The finance ministry has opposed raising the individual cap on foreign investment in power exchanges to 15% from the current 5% by treating them on a par with stock and commodity exchanges. The department of economic affairs (DEA) argues that power exchanges, which primarily deal with spot electricity contracts, can’t be compared with stock or commodity bourses where futures and other derivative products are also traded and are adequately regulated by the Securities and Exchange Board of India, a senior finance ministry official told FE. “So raising the individual limit of foreign investment up to 15% would be unwise unless a clear business case is established and a strong and adequate regulatory mechanism exists,” said the official. Currently, trading in power exchanges are regulated by the Central Electricity Regulatory Commission.
Pitching for a higher cap, some analysts have said any move to raise the ceiling would encourage large global exchanges or institutional investors, who were earlier shy of investing in India due to the low cap for a single foreign entity in power exchanges, to explore the possibilities more seriously now. Also, a favourable decision would allow foreign investors that already hold stakes in Indian power exchanges to raise their individual shareholding should they so desire. At present, foreign corporate bodies together hold 22.9% in Indian Energy Exchange (IEX), which accounts for over 95% of the exchange-traded electricity market in the country. Two of these investors — Westbridge Crossover Fund and Rimco (Mauritius) — hold 4.75% and 4.5% in IEX, respectively, just below the 5% threshold allowed for each foreign investor.

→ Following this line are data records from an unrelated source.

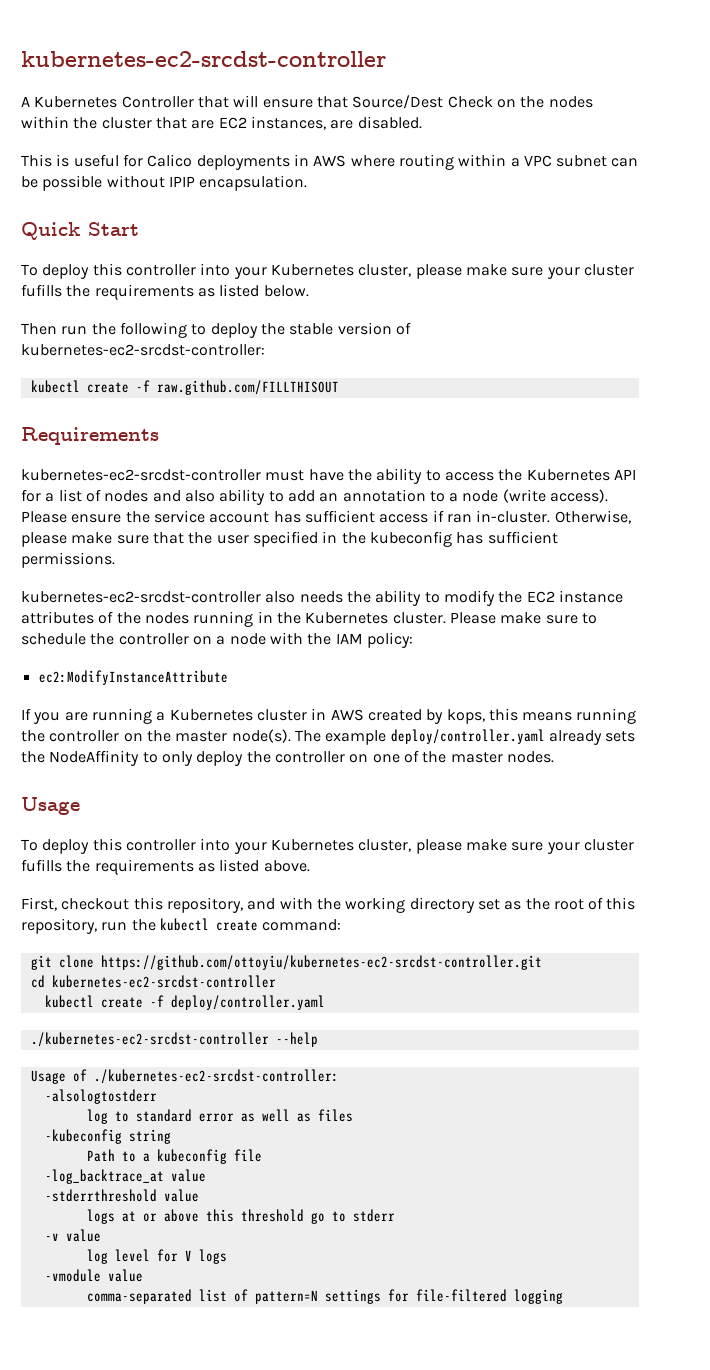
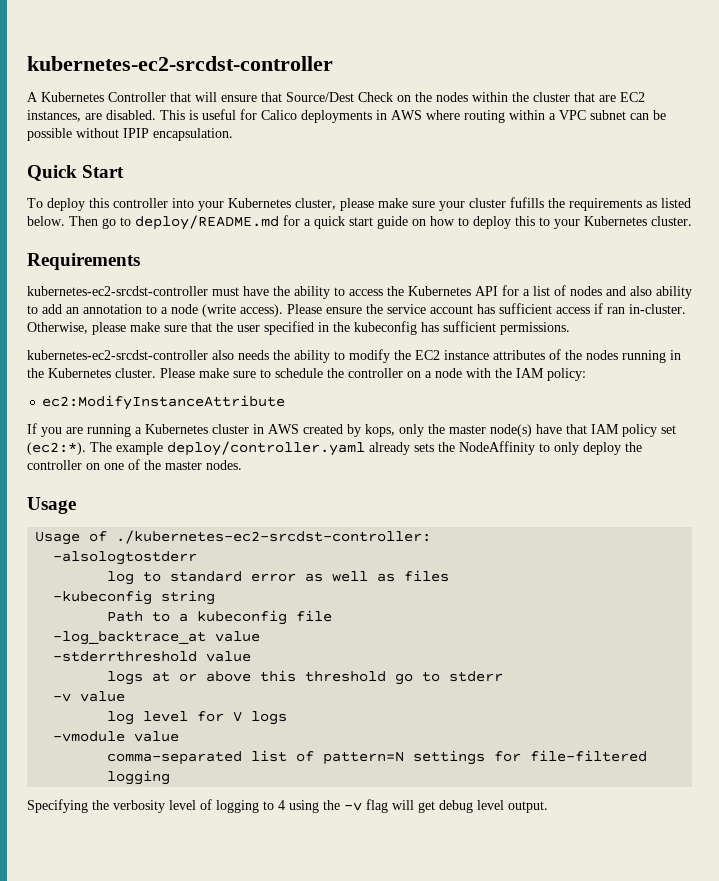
(422, 122) // -> (156, 115) none
[21,322,411,338] [21,344,265,356] [30,380,339,395] // Then run the following to deploy the stable version of kubernetes-ec2-srcdst-controller: // kubectl create -f raw.github.com/FILLTHISOUT -> [69,215,692,230] Then go to deploy/README.md for a quick start guide on how to deploy this to your Kubernetes cluster.
[488,708,637,724] [21,729,291,743] this means running the controller on the master node(s). -> [399,424,676,437] [27,442,86,455] only the master node(s) have that IAM policy set (ec2:*).
[21,838,634,854] [21,859,310,875] [21,897,636,913] [21,918,342,934] [30,955,542,970] [30,975,276,988] [44,995,325,1010] [30,1032,318,1047] // To deploy this controller into your Kubernetes cluster, please make sure your cluster fufills the requirements as listed above. // First, checkout this repository, and with the working directory set as the root of this repository, run the kubectl create command: // git clone https://github.com/ottoyiu/kubernetes-ec2-srcdst-controller.git // cd kubernetes-ec2-srcdst-controller // kubectl create -f deploy/controller.yaml // ./kubernetes-ec2-srcdst-controller --help -> (76, 505) none
(563, 1296) none -> [27,799,548,813] // Specifying the verbosity level of logging to 4 using the -v flag will get debug level output.

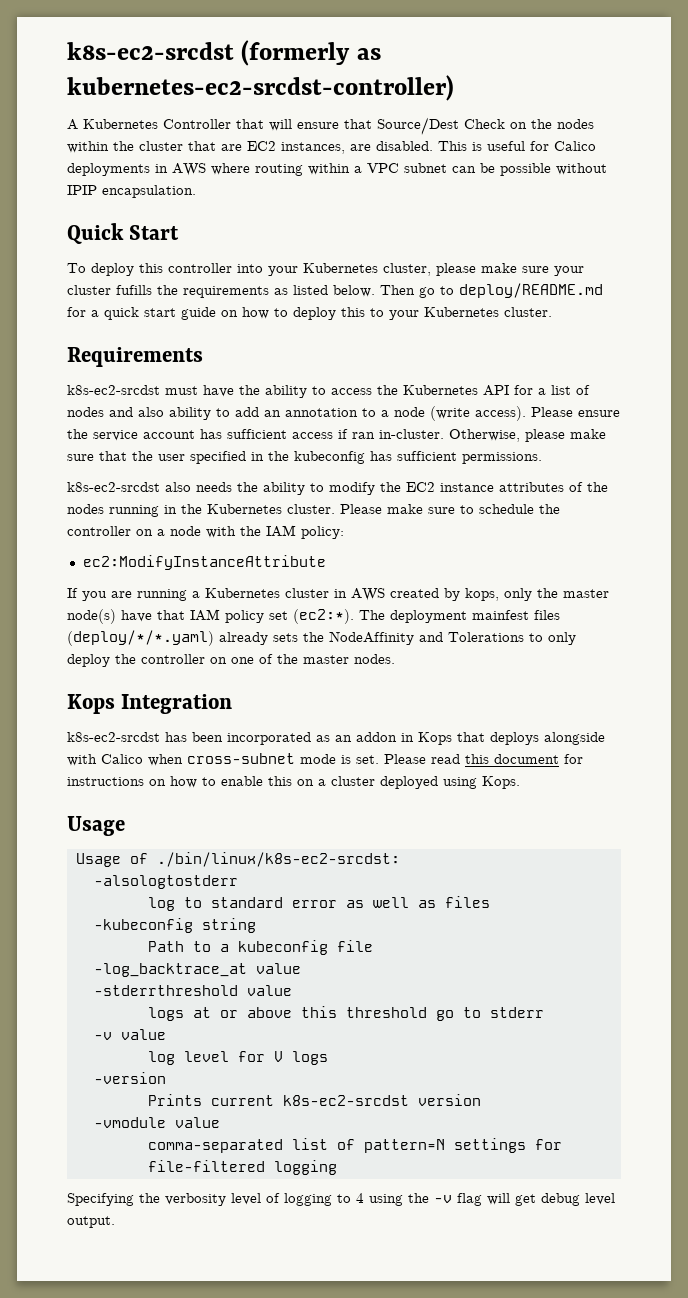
[27,56,333,71] kubernetes-ec2-srcdst-controller -> [67,40,381,66] [67,75,454,101] k8s-ec2-srcdst (formerly as kubernetes-ec2-srcdst-controller)
[27,286,208,296] kubernetes-ec2-srcdst-controller -> [67,385,160,395] k8s-ec2-srcdst
[27,350,208,360] kubernetes-ec2-srcdst-controller -> [67,482,160,492] k8s-ec2-srcdst
[116,441,365,456] example deploy/controller.yaml -> [390,610,560,623] [67,630,214,646] deployment mainfest files (deploy/*/*.yaml)
(535, 448) none -> [419,632,524,642] and Tolerations
(242, 465) none -> [67,694,233,714] [67,732,605,745] [67,753,583,766] [67,776,520,789] // Kops Integration // k8s-ec2-srcdst has been incorporated as an addon in Kops that deploys alongside with Calico when cross-subnet mode is set. Please read this document for instructions on how to enable this on a cluster deployed using Kops.
[116,530,432,544] ./kubernetes-ec2-srcdst-controller: -> [156,852,400,867] ./bin/linux/k8s-ec2-srcdst:
(288, 718) none -> [93,1072,166,1084] [147,1094,481,1106] // -version // Prints current k8s-ec2-srcdst version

In the Budget for 2016-17, finance minister Arun Jaitley had said the individual investment limit for foreign entities in Indian stock exchanges (and commodity bourses that are deemed as stock exchanges under the Securities Contracts Regulation Act, 1956) would be enhanced to 15%, on a par with that for domestic institutions. Later, the decision was notified. The DEA’s decision comes on a representation from the Indian private equity and venture capital association regarding raising the limit in power exchanges in accordance with the Budget announcement and subsequent notification last year.
The finance ministry’s opposition comes at a time when the short-term power market, in which exchanges have a sizable share, is expected to rise at a compounded annual growth rate of 20% between FY17 and FY22, according to a Crisil report. As such, the share of power exchanges in short-term volumes market has more than tripled in the last 7 years — to 34.5% in FY17 from 10.9% in FY10.